The benefit of the public-key solution depicted as in FIG. 2 is that the chip set secret key CSSK does not need to be known to any CA/DRM supplier. However, as CSPK is a public key, it is also available to an adversary. In particular, an adversary can use a CSPK to distribute a given control word CW to the receiver associated with that CSPK, e.g., after CW is compromised from another receiver. That is, this method does not protect the authenticity of a CW loading message.
A second, independent mechanism for protecting the authenticity of a CW loading message may be added to the public-key solution depicted in FIG. 2. For instance, a message authentication code (MAC) can be used to protect the authenticity of a CW loading message {CW}CSPK. A MAC is a symmetric cryptographic technique, based on a secret key KMAC shared between the CA/DRM client and the chip set. In particular, the CA/DRM client uses KMAC as a key to generate a MAC value of a CW loading message {CW}CSPK. The computed MAC value can be appended to the message. After receiving the message and the MAC value, the chip set uses KMAC to verify the MAC value. Alternatively, a method based on public-key cryptography (i.e., an asymmetric digital signature) can be used for protecting the authenticity of a CW loading message {CW}CSPK. In such a solution, the manufacturer loads a public key associated with a digital signature scheme into the receiver during the personalization phase. This public key can be used as a root key of an authenticity mechanism. The receiver can use the authenticity mechanism to verify the authenticity of a CW loading message {CW}CSPK.
However, for both authenticity schemes (symmetric and asymmetric), the master key used for signing a message is a secret key.
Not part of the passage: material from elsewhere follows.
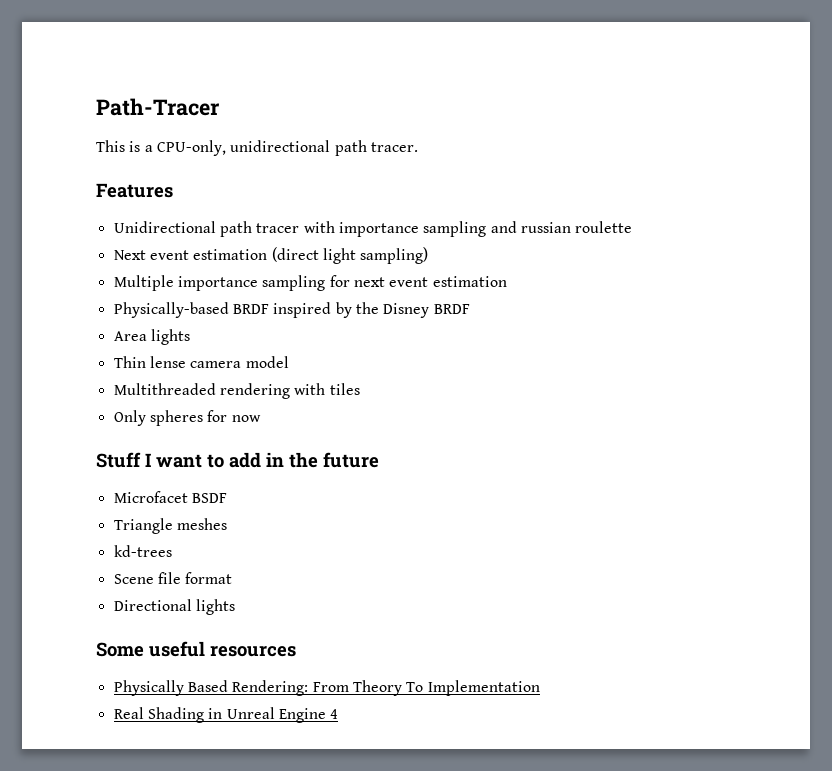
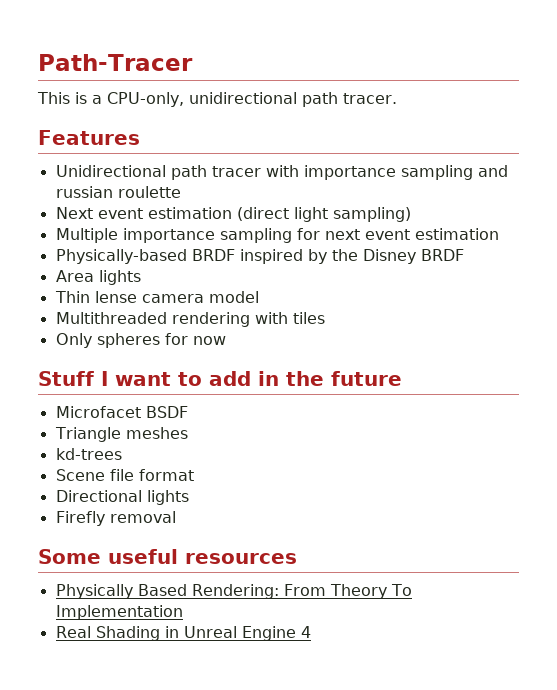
+ Firefly removal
This implies that the requirement that the scheme shall not require that any of the receiver's secrets known to a CA/DRM supplier need to be known to any other CA/DRM supplier is not satisfied if this master key is distributed to a CA/DRM supplier.
To fulfil this requirement and to protect the confidentiality and authenticity of a control word, the role of the chip manufacturer as a trusted party can be extended (or an additional trusted party can be used). For example, an additional key layer can be introduced in both schemes, and the trusted party can manage the root keys of such a scheme. However, this implies that the trusted party needs to manage (at least) one secret associated with a receiver after its personalization is completed. For liability reasons, this role of the trusted party is not desirable for chip set manufacturers. This implies that an additional trusted party would be needed.
There is a need for an improved solution for loading control words onto chip sets that solves the problems described above. That is, there is a need for a scheme with the following properties: (i) the confidentiality and the authenticity of a CW are protected (ii) CA/DRM systems can use the scheme independently without the need to share a secret key, and (iii) after the personalization of a receiver, the trusted party no longer needs to manage any secret keys associated with the receiver (chip set).